Task item — Retype the entries below word for word, leaving out every picture.

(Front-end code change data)
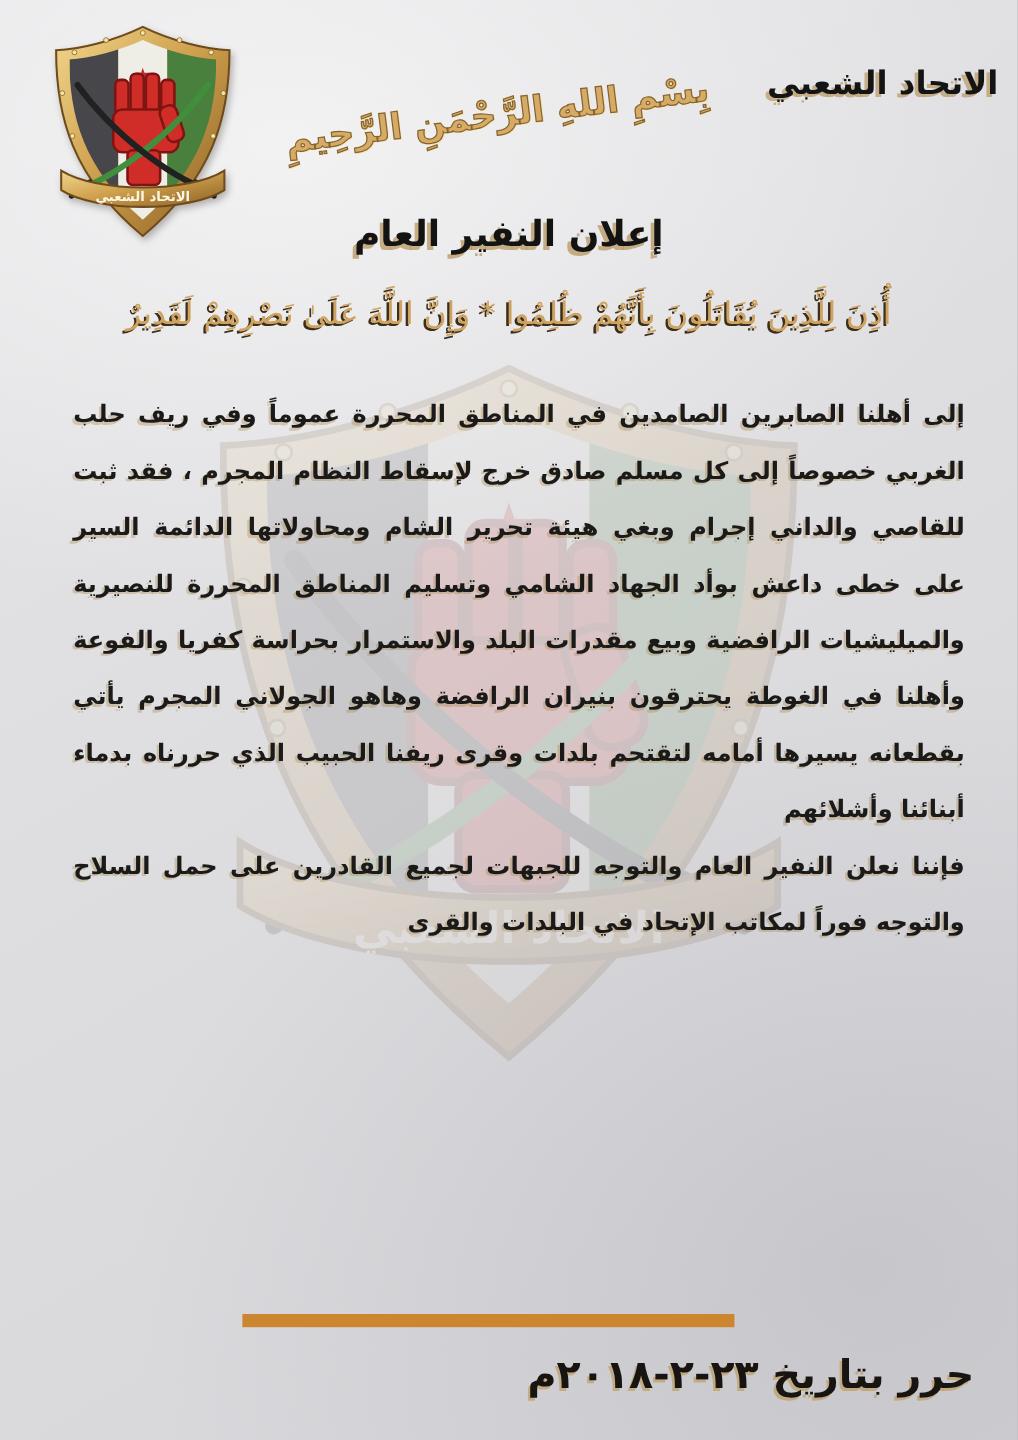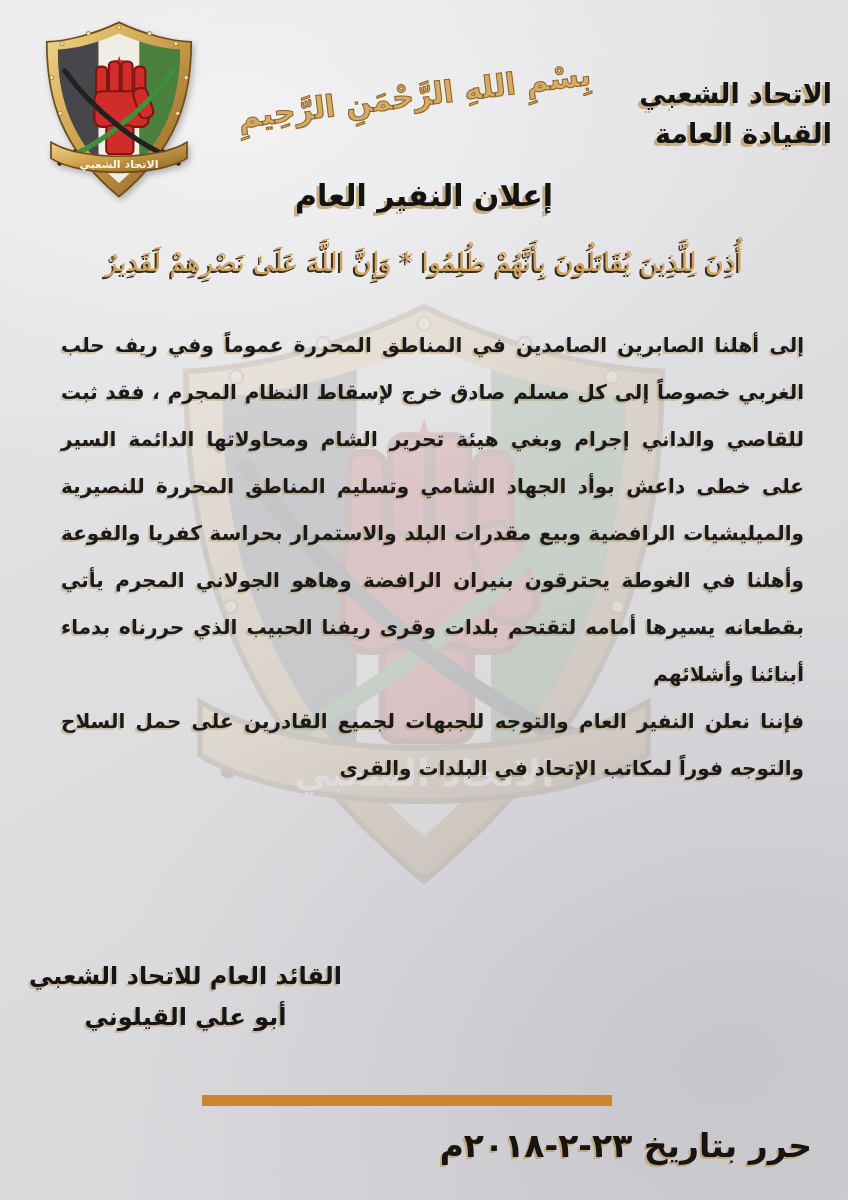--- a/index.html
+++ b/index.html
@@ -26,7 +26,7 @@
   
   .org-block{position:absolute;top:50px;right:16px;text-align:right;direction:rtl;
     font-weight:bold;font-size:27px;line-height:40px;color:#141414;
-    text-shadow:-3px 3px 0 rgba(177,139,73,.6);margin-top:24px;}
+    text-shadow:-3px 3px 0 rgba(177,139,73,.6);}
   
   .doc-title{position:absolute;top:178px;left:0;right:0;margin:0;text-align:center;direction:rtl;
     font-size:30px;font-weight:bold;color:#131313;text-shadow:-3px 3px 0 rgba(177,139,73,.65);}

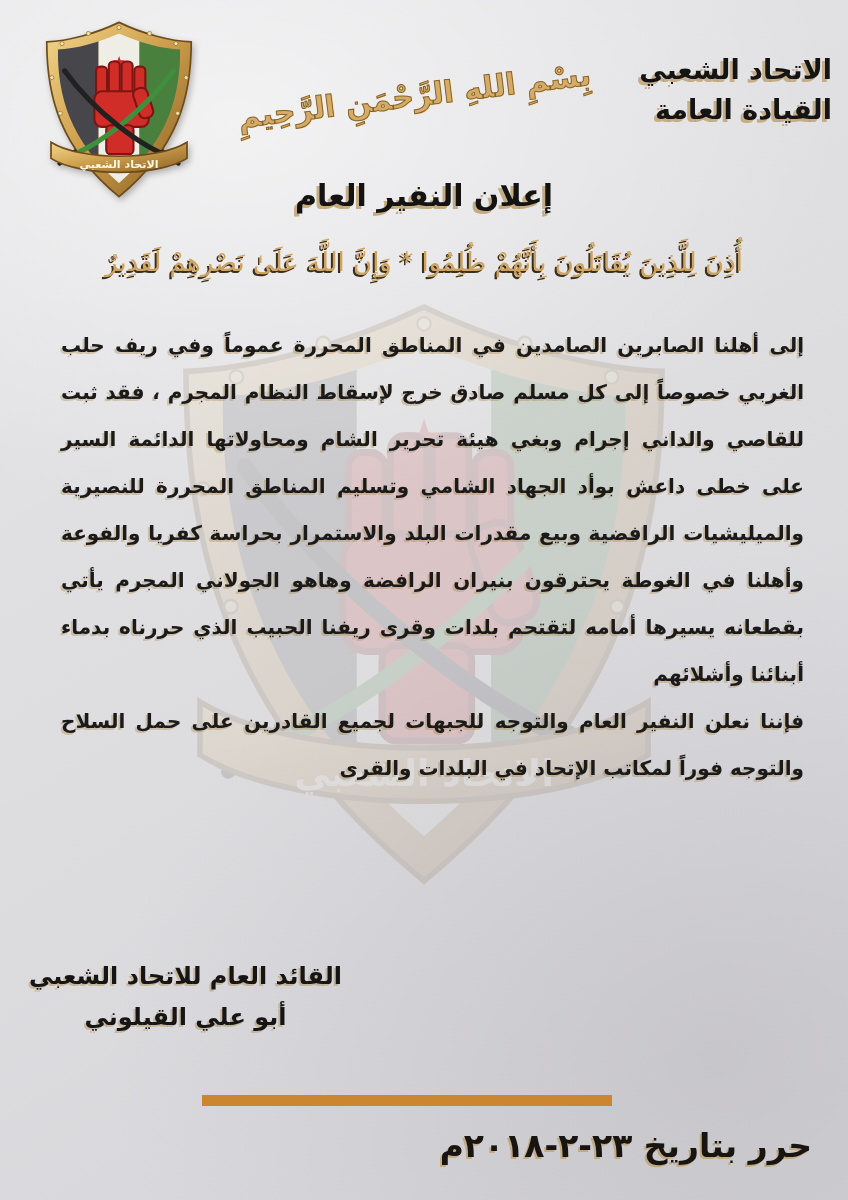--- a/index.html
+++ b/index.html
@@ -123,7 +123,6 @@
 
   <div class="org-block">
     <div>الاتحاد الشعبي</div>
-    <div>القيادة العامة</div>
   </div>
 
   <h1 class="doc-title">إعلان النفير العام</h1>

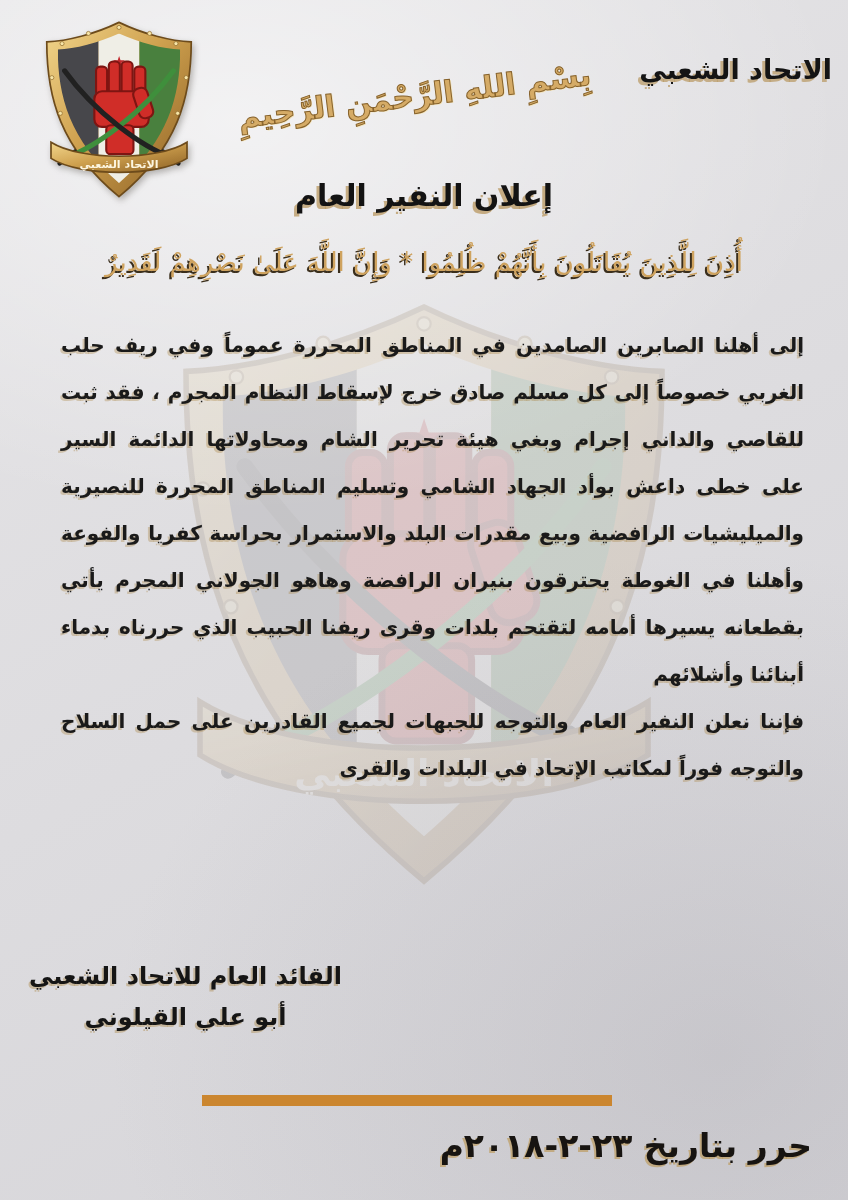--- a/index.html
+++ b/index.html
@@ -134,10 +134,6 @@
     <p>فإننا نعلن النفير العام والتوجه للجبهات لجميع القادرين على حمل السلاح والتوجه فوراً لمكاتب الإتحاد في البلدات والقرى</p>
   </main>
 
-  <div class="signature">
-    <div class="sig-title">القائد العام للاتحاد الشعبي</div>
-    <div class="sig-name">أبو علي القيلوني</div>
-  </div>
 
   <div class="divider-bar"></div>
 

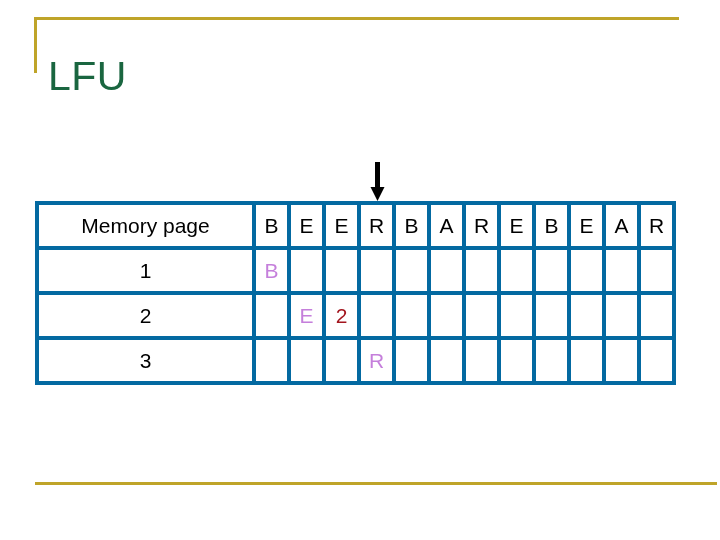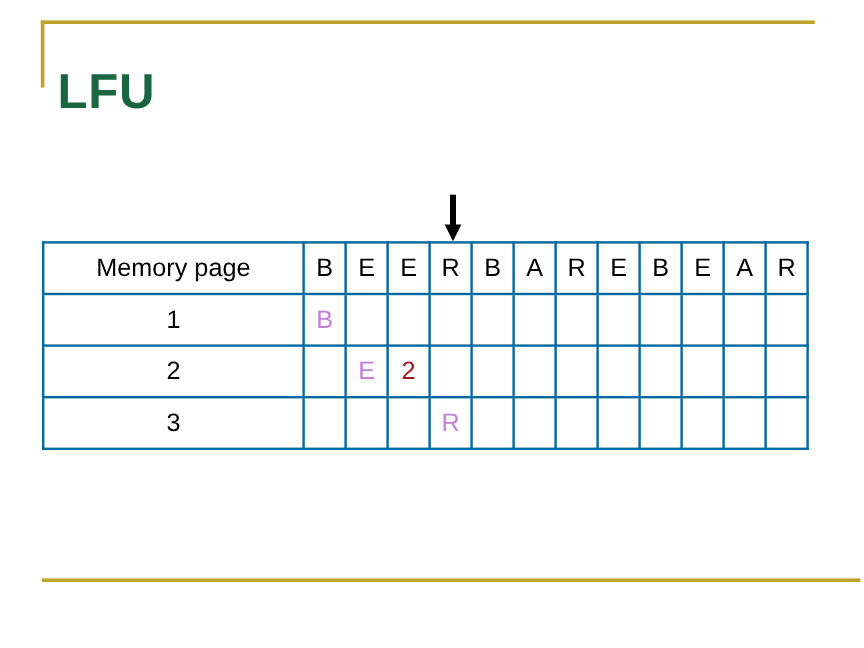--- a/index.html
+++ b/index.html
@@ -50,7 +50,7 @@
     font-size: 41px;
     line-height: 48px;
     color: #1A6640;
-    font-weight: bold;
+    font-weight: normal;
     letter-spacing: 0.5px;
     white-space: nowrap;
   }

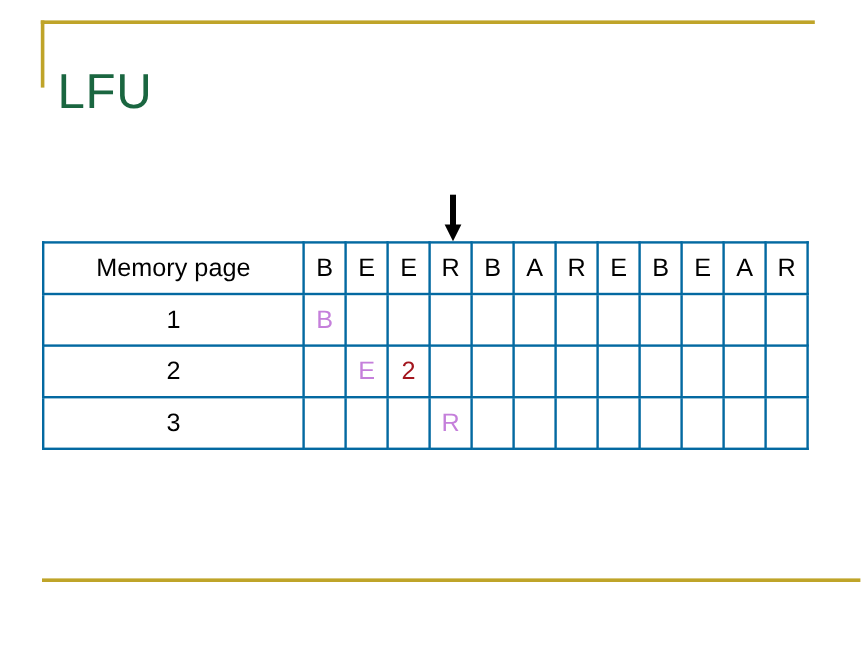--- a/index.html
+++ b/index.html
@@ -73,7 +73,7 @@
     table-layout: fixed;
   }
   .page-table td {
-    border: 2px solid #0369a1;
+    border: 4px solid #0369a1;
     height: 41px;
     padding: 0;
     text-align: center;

Response to the exercise —
--- a/index.html
+++ b/index.html
@@ -26,7 +26,7 @@
   
   .org-block{position:absolute;top:50px;right:16px;text-align:right;direction:rtl;
     font-weight:bold;font-size:27px;line-height:40px;color:#141414;
-    text-shadow:-3px 3px 0 rgba(177,139,73,.6);margin-top:24px;}
+    text-shadow:-3px 3px 0 rgba(177,139,73,.6);}
   
   .doc-title{position:absolute;top:178px;left:0;right:0;margin:0;text-align:center;direction:rtl;
     font-size:30px;font-weight:bold;color:#131313;text-shadow:-3px 3px 0 rgba(177,139,73,.65);}

--- a/index.html
+++ b/index.html
@@ -123,7 +123,6 @@
 
   <div class="org-block">
     <div>الاتحاد الشعبي</div>
-    <div>القيادة العامة</div>
   </div>
 
   <h1 class="doc-title">إعلان النفير العام</h1>

--- a/index.html
+++ b/index.html
@@ -134,10 +134,6 @@
     <p>فإننا نعلن النفير العام والتوجه للجبهات لجميع القادرين على حمل السلاح والتوجه فوراً لمكاتب الإتحاد في البلدات والقرى</p>
   </main>
 
-  <div class="signature">
-    <div class="sig-title">القائد العام للاتحاد الشعبي</div>
-    <div class="sig-name">أبو علي القيلوني</div>
-  </div>
 
   <div class="divider-bar"></div>
 

--- a/index.html
+++ b/index.html
@@ -50,7 +50,7 @@
     font-size: 41px;
     line-height: 48px;
     color: #1A6640;
-    font-weight: bold;
+    font-weight: normal;
     letter-spacing: 0.5px;
     white-space: nowrap;
   }

--- a/index.html
+++ b/index.html
@@ -73,7 +73,7 @@
     table-layout: fixed;
   }
   .page-table td {
-    border: 2px solid #0369a1;
+    border: 4px solid #0369a1;
     height: 41px;
     padding: 0;
     text-align: center;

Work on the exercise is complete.